Quel che hanno realizzato i
giapponesi in queste settimane potrebbe
rivoluzionare il futuro delle
riserve energetiche del nostro pianeta. Per la prima volta infatti, sono riusciti ad
estrarre gas metano dal “
metano idrato” o “
clatrato” al largo delle coste giapponesi, nella Fossa Nankai. I clatrati sono un composto formato da
molecole di metano e di acqua. Vari altri Paesi, dal Canada agli Stati Uniti fino alla Cina stanno cercando il modo di estrarre metano dal “metano idrato”, ma i primi a riuscirci sono stati i giapponesi. Se questa prova si trasformerà in estrazione vera e propria dei clatrati le potenzialità di avere a disposizione metano in grandi quantità rivoluzioneranno il modo di approcciarsi economicamente, politicamente e industrialmente a questo combustibile. Per avere un’idea più precisa su cosa sono i clatrati va detto che si tratta di
solidi in cui molecole di gas occupano delle gabbie composte da molecole d’acqua (unite tra loro da “legami idrogeno”). Essi si trovano certe
profondità nei
fondali oceanici dove le temperature e le pressioni trasformano l’acqua in ghiaccio il quale trattiene il metano che si produce dagli organismi presenti sui fondali stessi.
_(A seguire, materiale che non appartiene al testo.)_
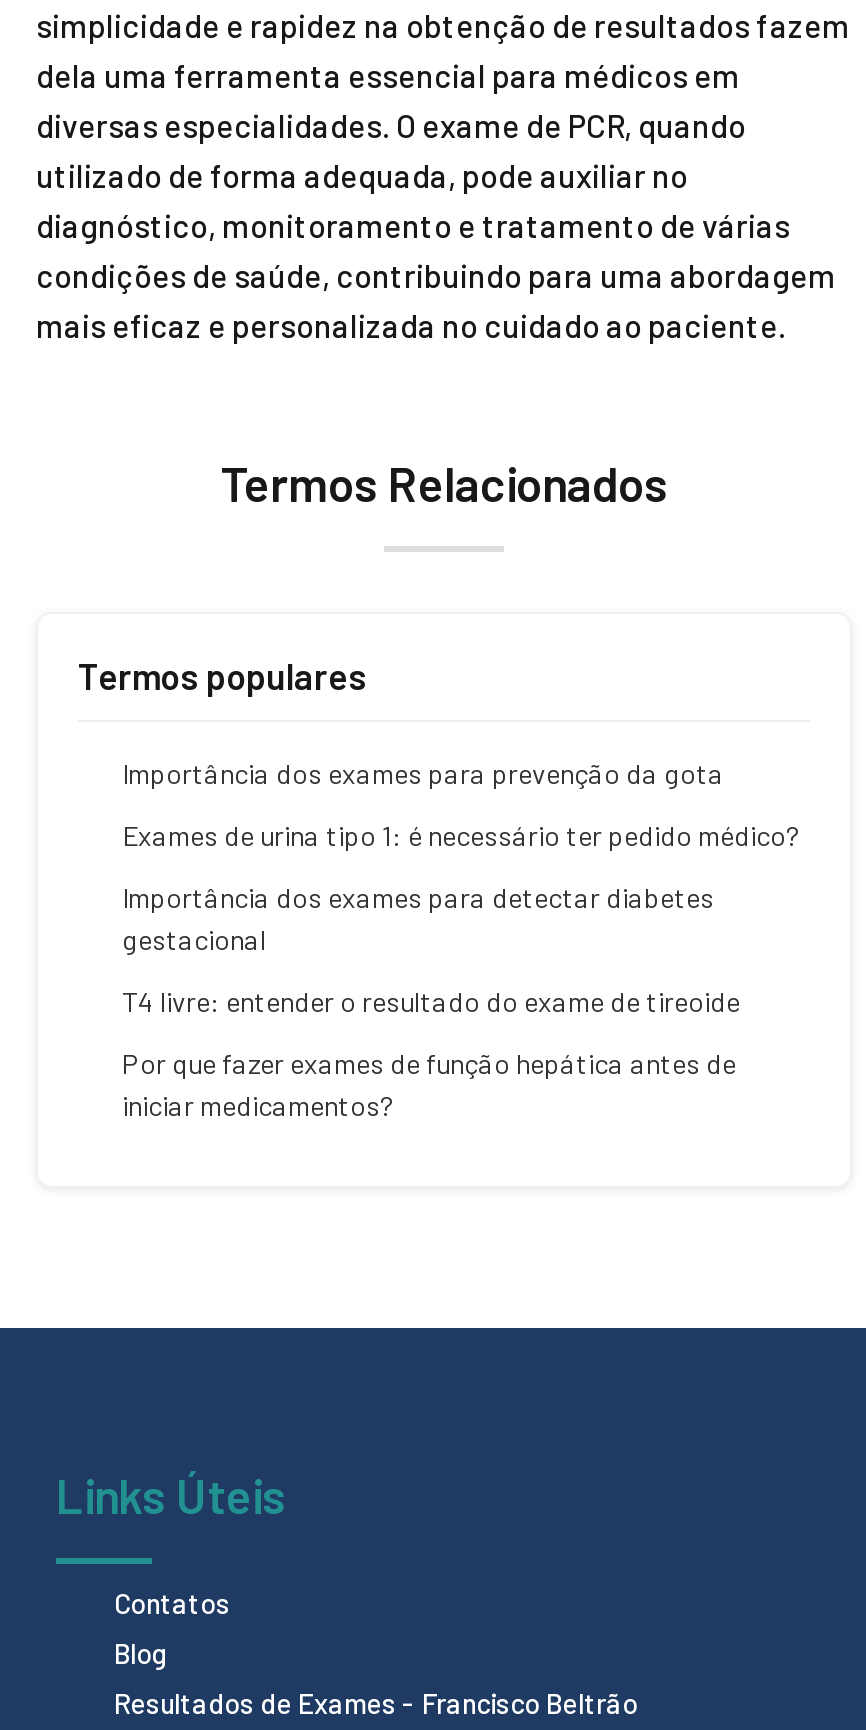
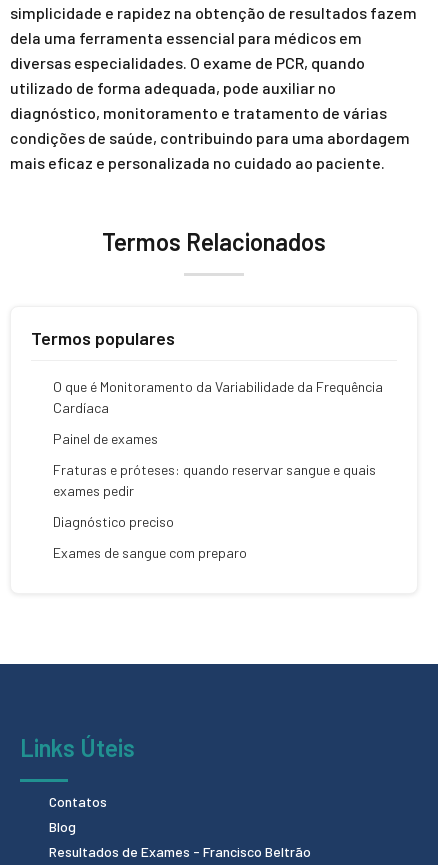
- Importância dos exames para prevenção da gota
+ O que é Monitoramento da Variabilidade da Frequência
+ Cardíaca

- Exames de urina tipo 1: é necessário ter pedido médico?
+ Painel de exames

- Importância dos exames para detectar diabetes
- gestacional
+ Fraturas e próteses: quando reservar sangue e quais
+ exames pedir

- T4 livre: entender o resultado do exame de tireoide
+ Diagnóstico preciso

- Por que fazer exames de função hepática antes de
- iniciar medicamentos?
+ Exames de sangue com preparo
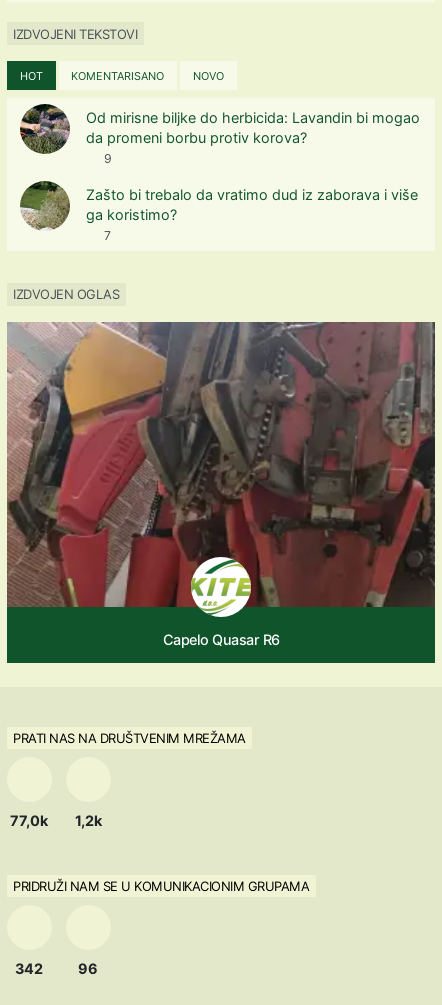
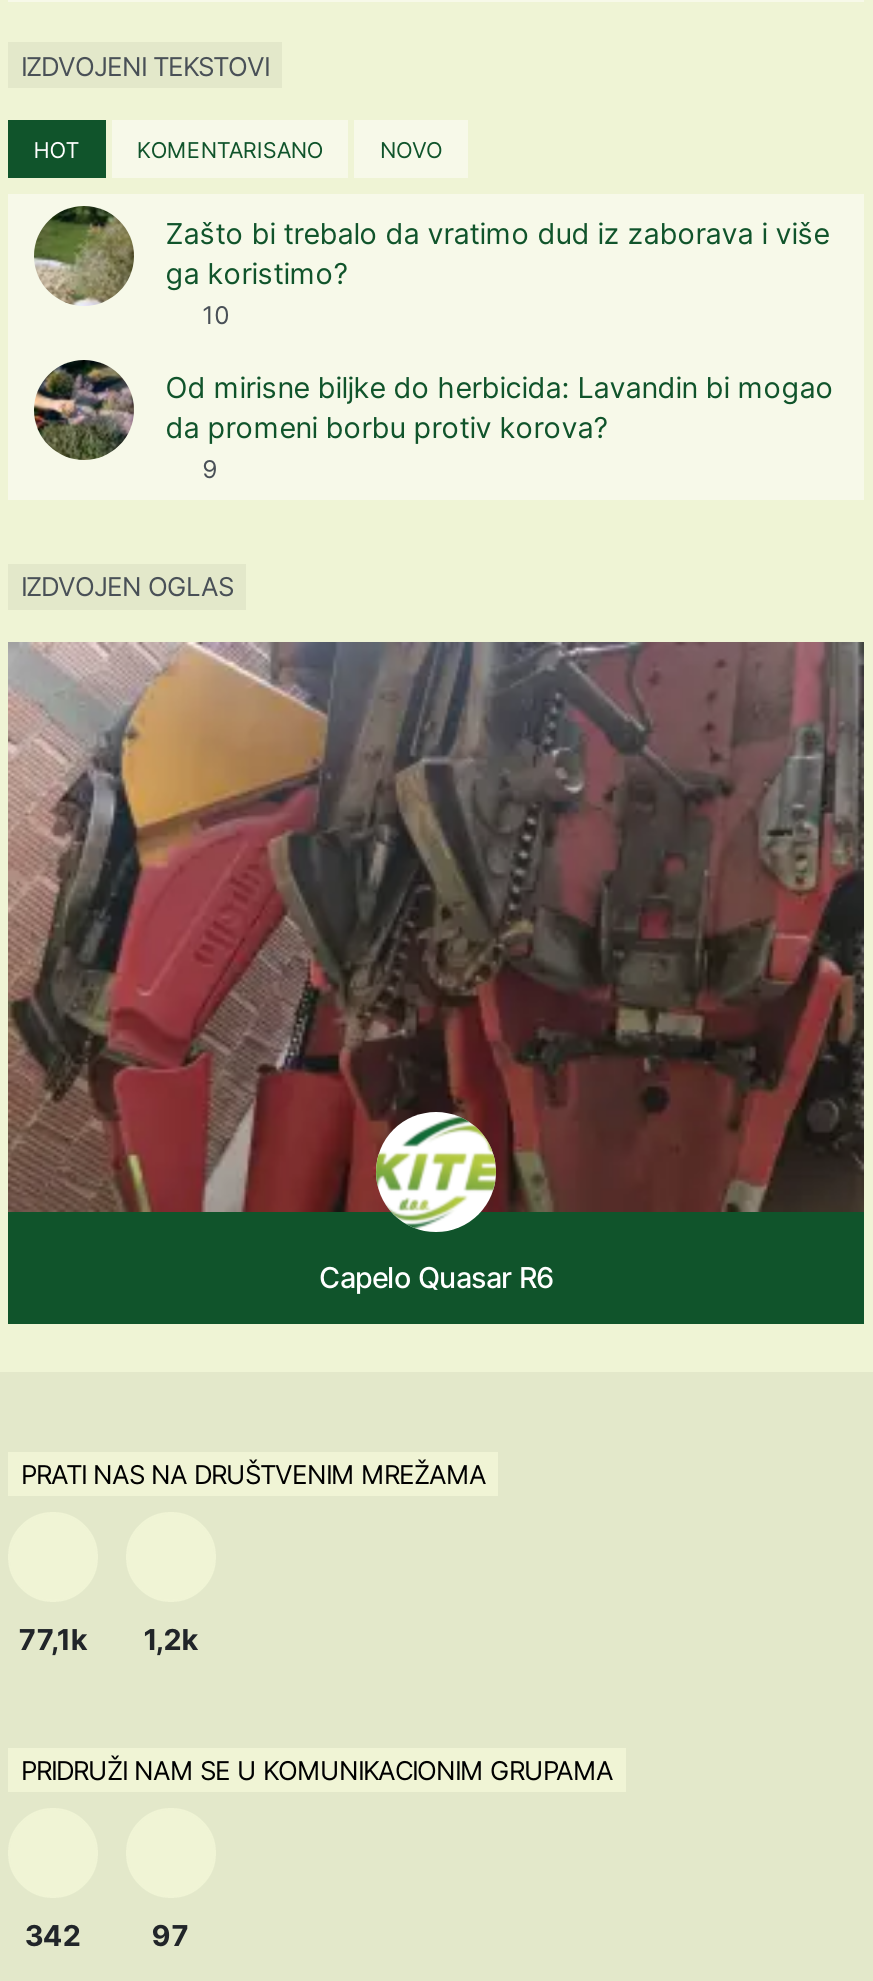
+ 10

moved down: [image] | Od mirisne biljke do herbicida: Lavandin bi mogao | da promeni borbu protiv korova? | 9

moved up: [image] | Zašto bi trebalo da vratimo dud iz zaborava i više | ga koristimo?

- 7

- 77,0k 1,2k
+ 77,1k 1,2k

- 96
+ 97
Si stima che, in condizioni di temperatura e pressione normali, un metro cubo di idrato produca circa 160 metri cubi di metano, e circa 0.87 metri cubi di acqua.
Si forma da organismi viventi

La formazione del metano in idrati è dovuta principalmente a due fattori: “Il primo è quello “
termogenico” –spiega Raffaele Gargiulo, dello Stato Maggiore Difesa e altri colleghi- in

dettagliato articolo-. In questo caso il gas si origina in seguito
all’alterazione termica della
materia organica contenuta nelle rocce madri nel corso del loro progressivo sprofondamento nei bacini sedimentari. Durante la “catagenesi”, ossia laprincipale fase di formazione dell’olio, vi è produzione di gas umidi costituiti da metano con consistenti quantità (fino al 40%) di idrocarburi, il secondo è “
biogenico”. Il gas viene prodotto dalla decomposizione della materia organica per attività dei
batteri metanogenici che operano grosso modo dall’interfaccia acqua-sedimento fino a qualche centinaio di metri di profondità”. Poiché le condizioni migliori affinché si formino i clatrati si trovano sul bordo dei continenti è qui (come si vede dalla carta qui a fianco) che si trovano i principali depositi.
Molto
complessi sono i
sistemi necessari per l’estrazione del metano senza che questi sfugga nell’atmosfera. Gli ingegneri giapponesi hanno usato un sistema definito di “
depressurizzazione” che trasforma il metano idrato in metano gassoso. Dai primi risultati, che sembrano estremamente positivi, è possibile, secondo i ricercatori, arrivare ad una produzione continua di metano ento 5 anni.
Pericoli nell'estrazione

“L’eventuale estrazione del gas metano dagli idrati presenta delle problematiche non indifferenti. Il passaggio di fase (dalla fase solida a quella liquida e gassosa) del metano all’interno dei sedimenti, genera instabilità dei versanti sottomarini. Il prelievo di ingenti quantità di gas naturale dissociato dai gas idrati solidi, può contribuire a generare sovrappressioni (aumento del carico della colonna d’acqua) che determinano la diminuzione della resistenza meccanica dei sedimenti, i quali tendono perciò a scivolare lungo il versante con il danneggiamento delle strutture estrattive e delle coste adiacenti, ad opera di eventuali onde di maremoto”, spiega ancora Gargiulo. Un’ulteriore interazione con l’ambiente è quella dovuta all’immissione periodica nell’oceano di gas metano, proveniente dalla dissociazione di idrati, e il conseguente aumento di metano nell’atmosfera. Sebbene questo gas naturale sia un componente minoritario dell’atmosfera, esso ha un potenziale “effetto serra” almeno dieci volte superiore a quello dell’anidride carbonica.